=== Exercise data ===
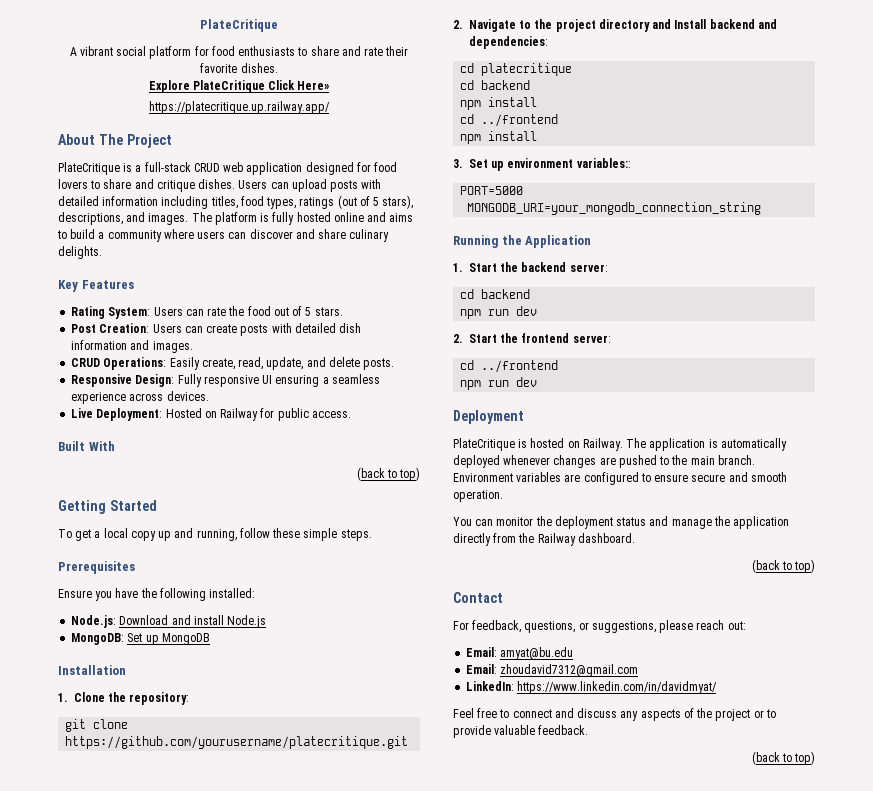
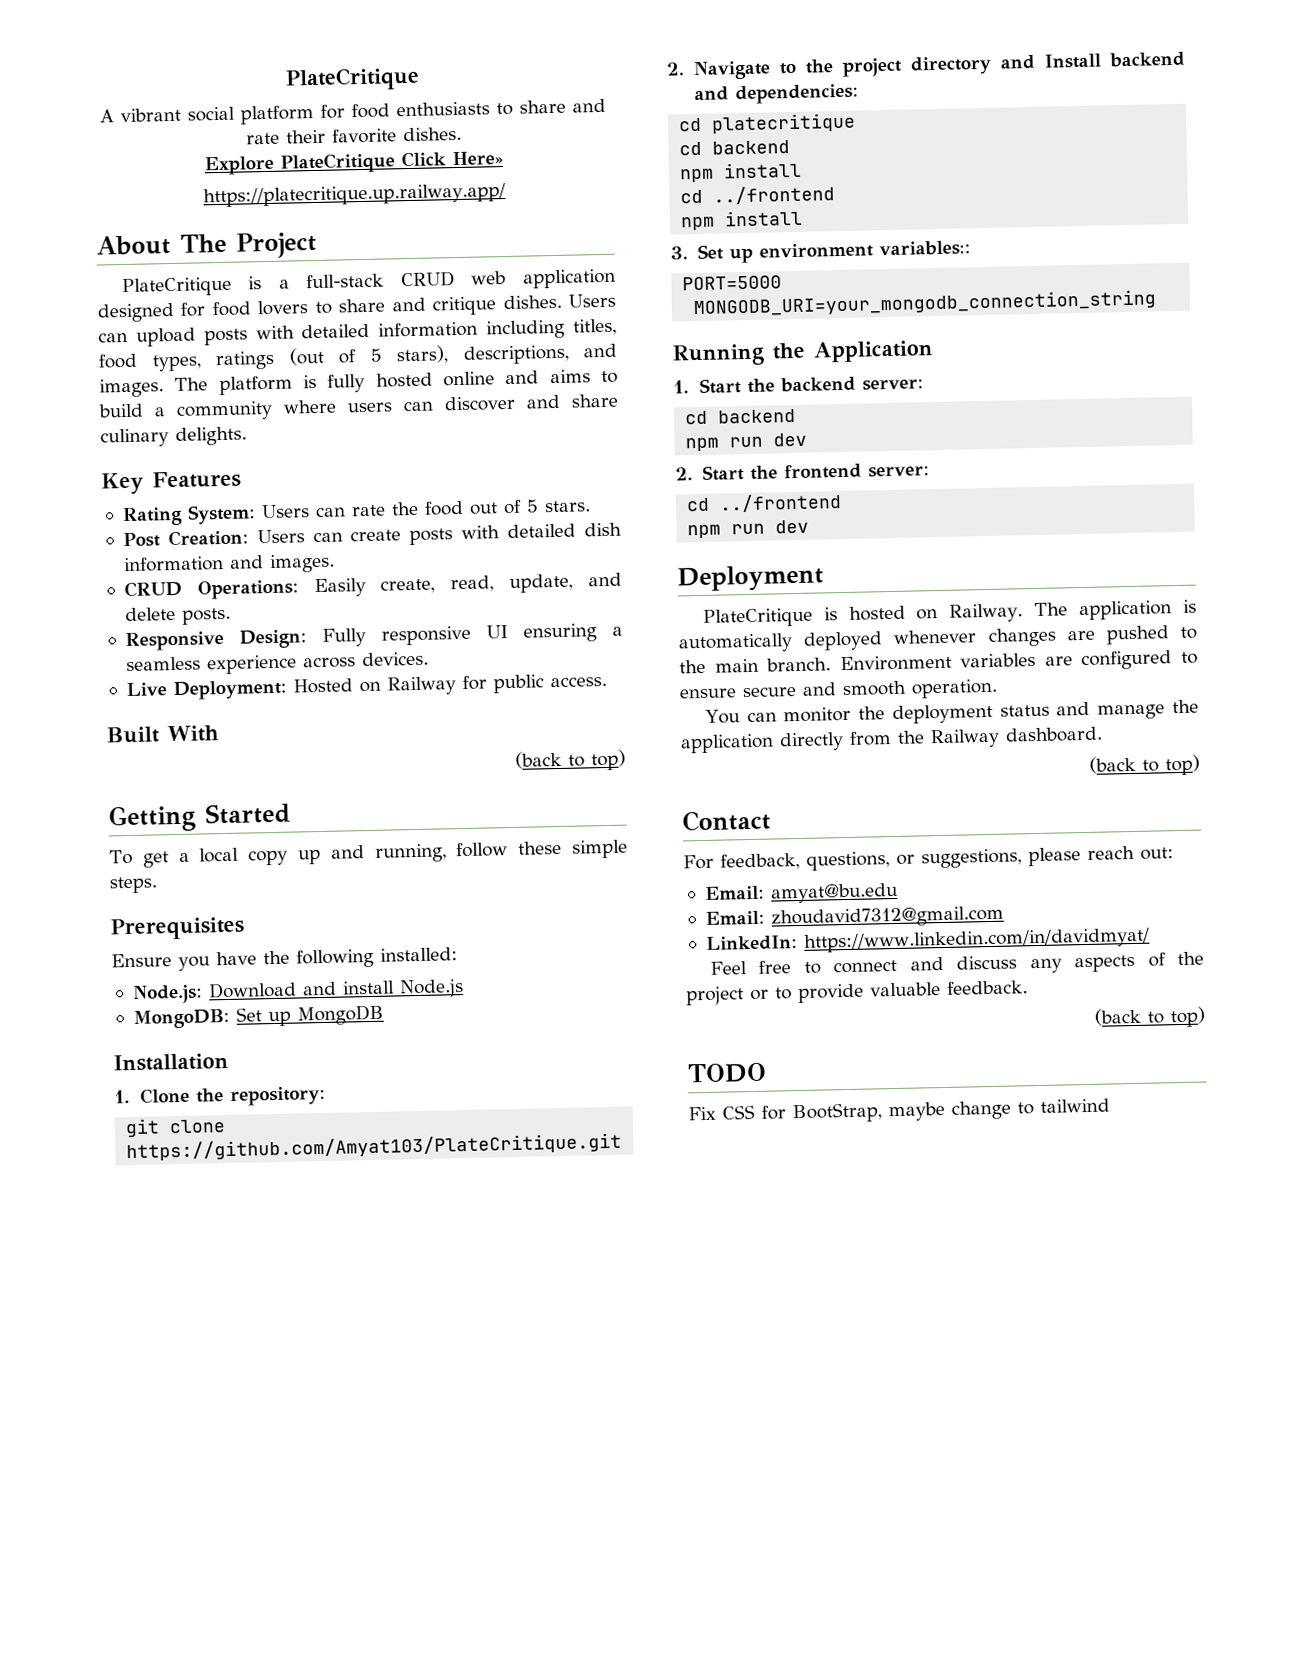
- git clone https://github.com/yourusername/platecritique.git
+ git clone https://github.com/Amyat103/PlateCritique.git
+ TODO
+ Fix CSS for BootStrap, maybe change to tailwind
===
=== Exercise data ===
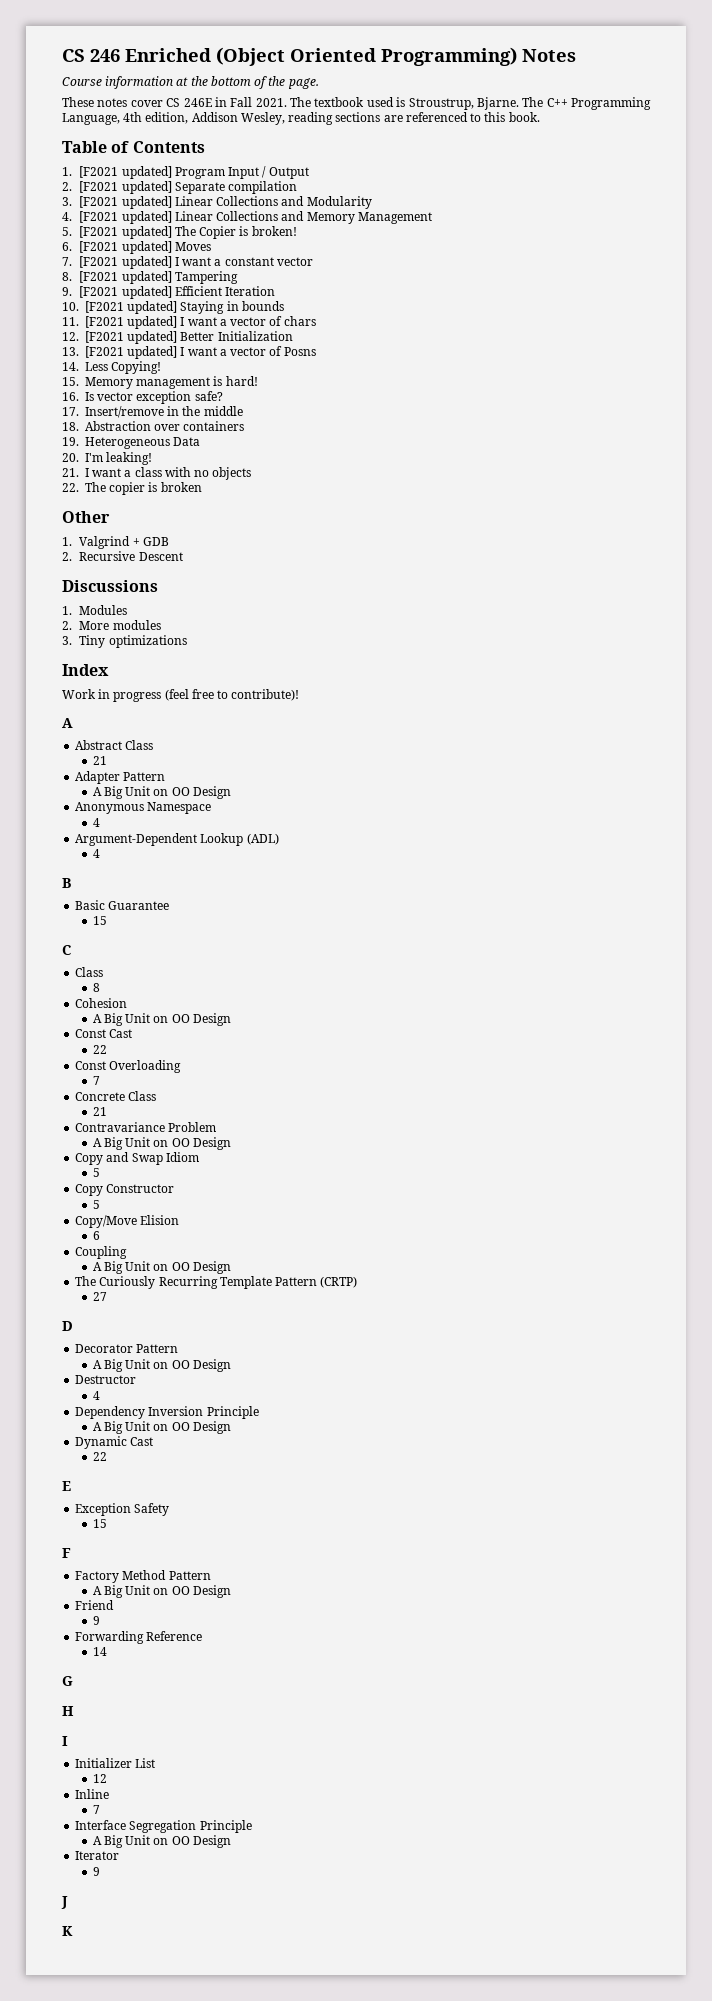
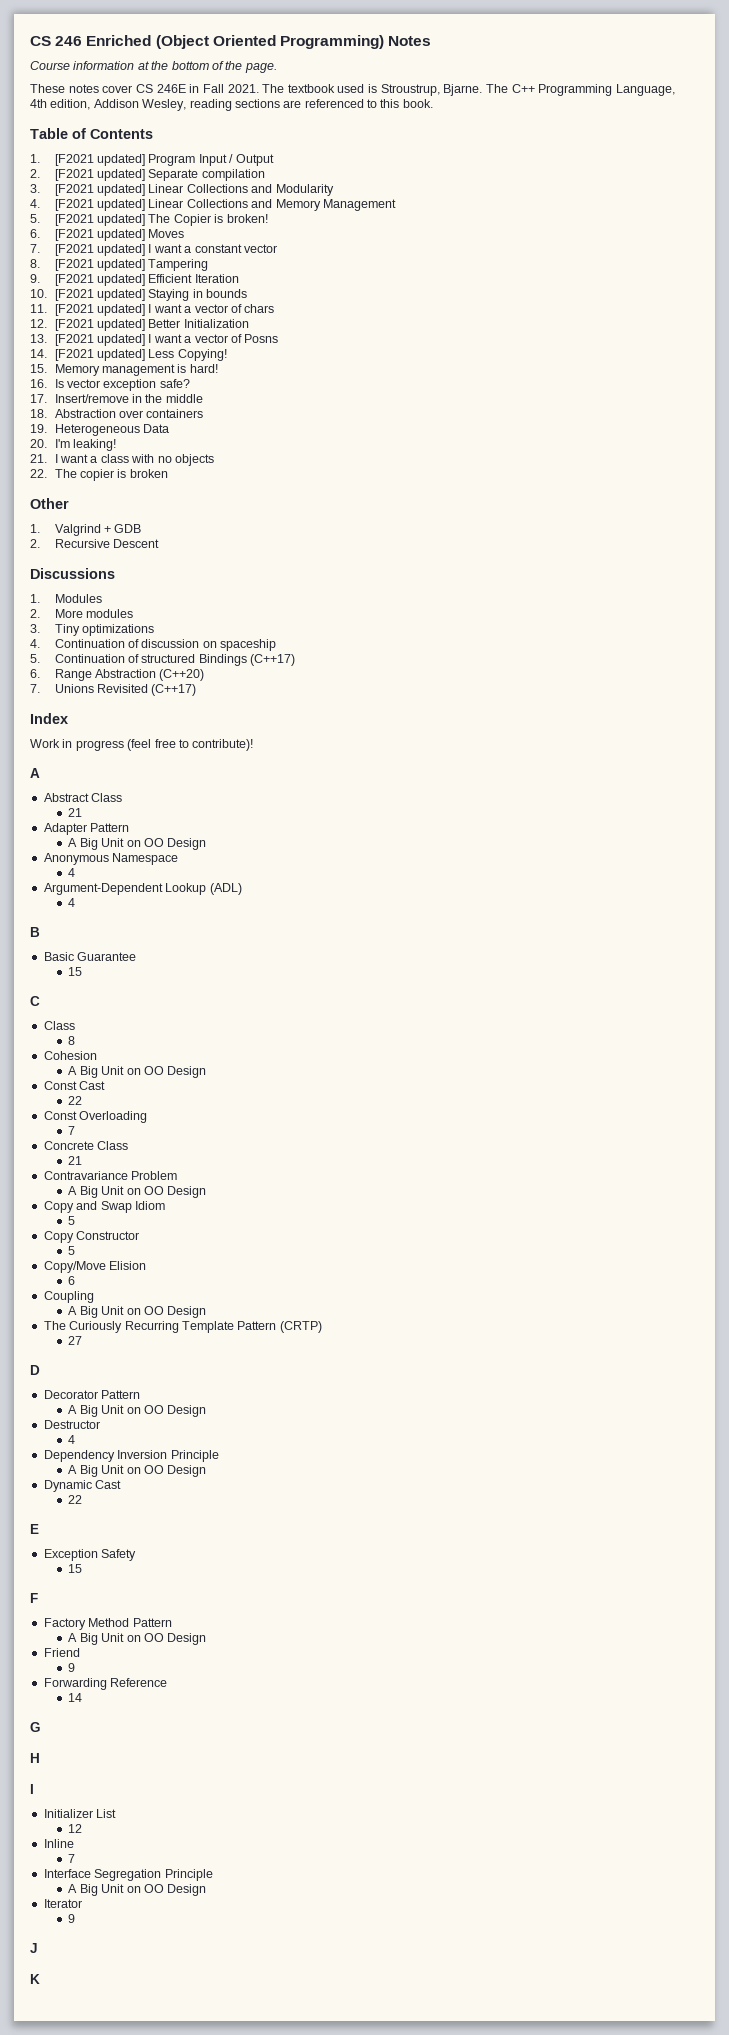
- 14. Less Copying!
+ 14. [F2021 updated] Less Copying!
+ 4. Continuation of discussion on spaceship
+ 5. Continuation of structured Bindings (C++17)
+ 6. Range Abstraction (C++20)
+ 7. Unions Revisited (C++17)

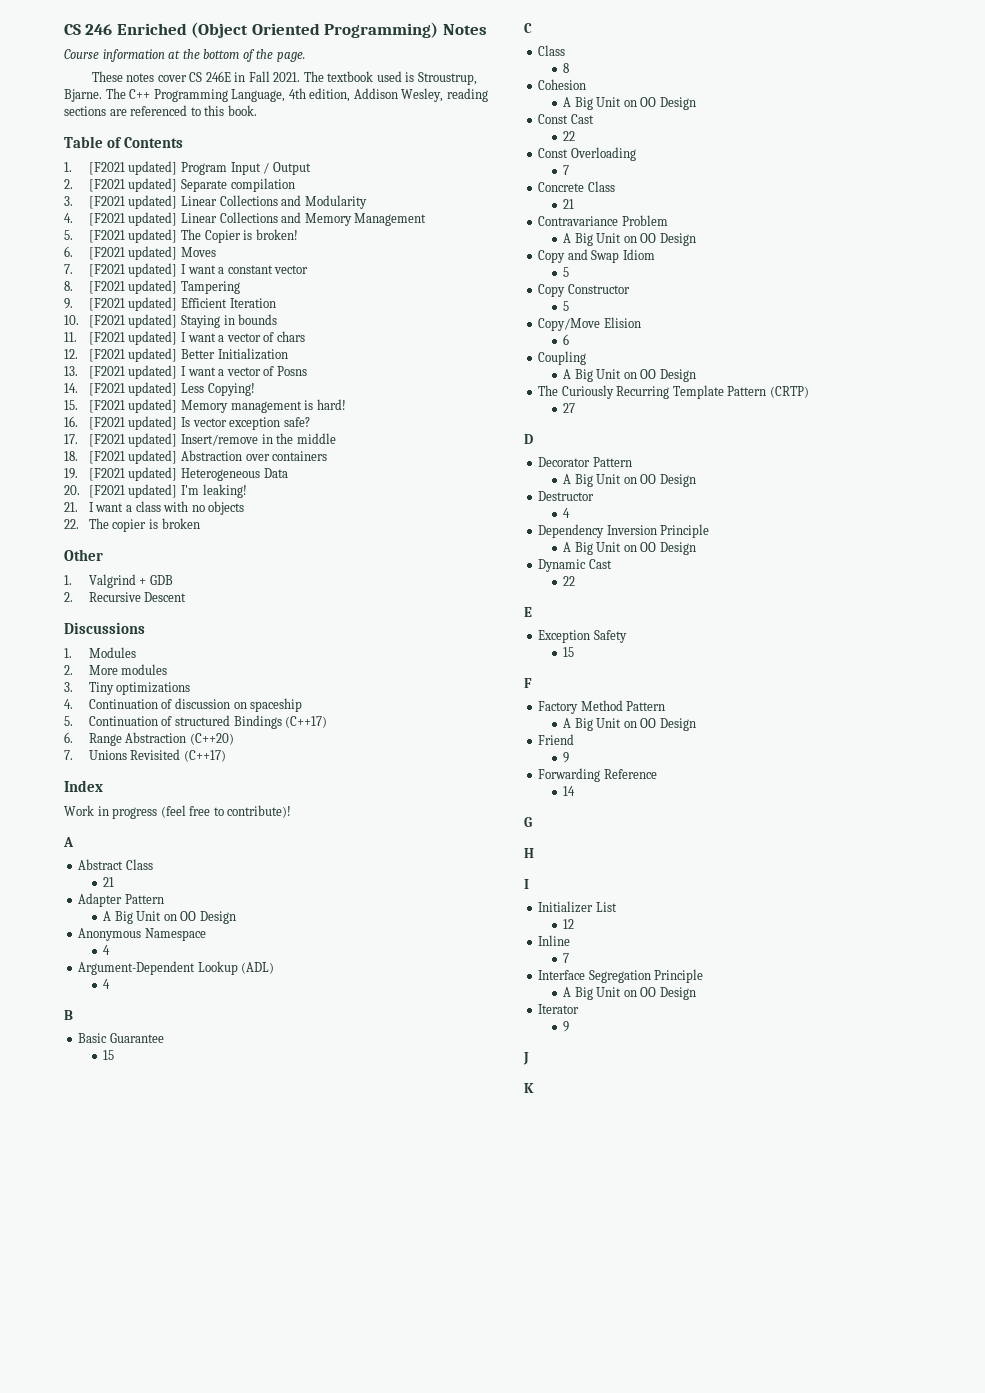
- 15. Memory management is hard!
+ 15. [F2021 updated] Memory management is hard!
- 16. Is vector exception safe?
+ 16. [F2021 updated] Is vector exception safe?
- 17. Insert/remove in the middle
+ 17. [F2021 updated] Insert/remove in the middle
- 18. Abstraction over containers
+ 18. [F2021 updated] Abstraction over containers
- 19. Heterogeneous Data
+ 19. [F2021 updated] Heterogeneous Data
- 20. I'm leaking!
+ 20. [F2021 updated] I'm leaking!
===
=== Exercise data ===
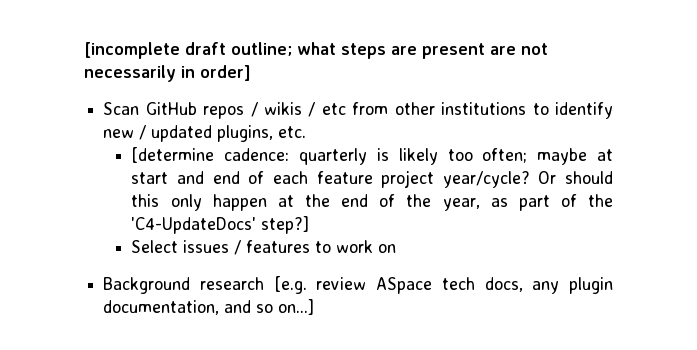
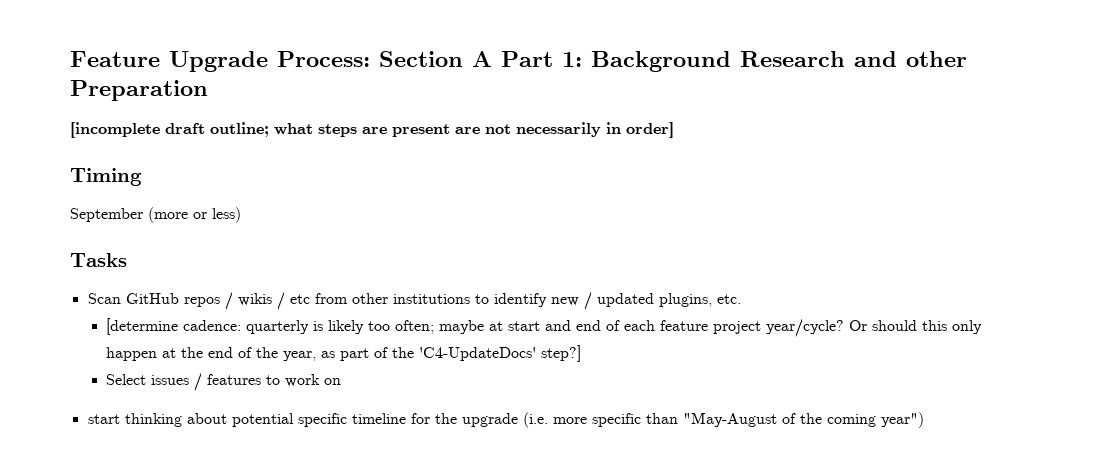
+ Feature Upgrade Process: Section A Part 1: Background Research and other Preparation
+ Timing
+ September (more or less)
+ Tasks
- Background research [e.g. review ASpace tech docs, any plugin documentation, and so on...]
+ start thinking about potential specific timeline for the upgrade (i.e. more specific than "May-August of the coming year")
===
*Instructions to follow*
Only the lines above from the line containing "- git clone" through the line containing "change to tailwind" should be retyped, exactly and with both ends included.

*Solution*
- git clone https://github.com/yourusername/platecritique.git
+ git clone https://github.com/Amyat103/PlateCritique.git
+ TODO
+ Fix CSS for BootStrap, maybe change to tailwind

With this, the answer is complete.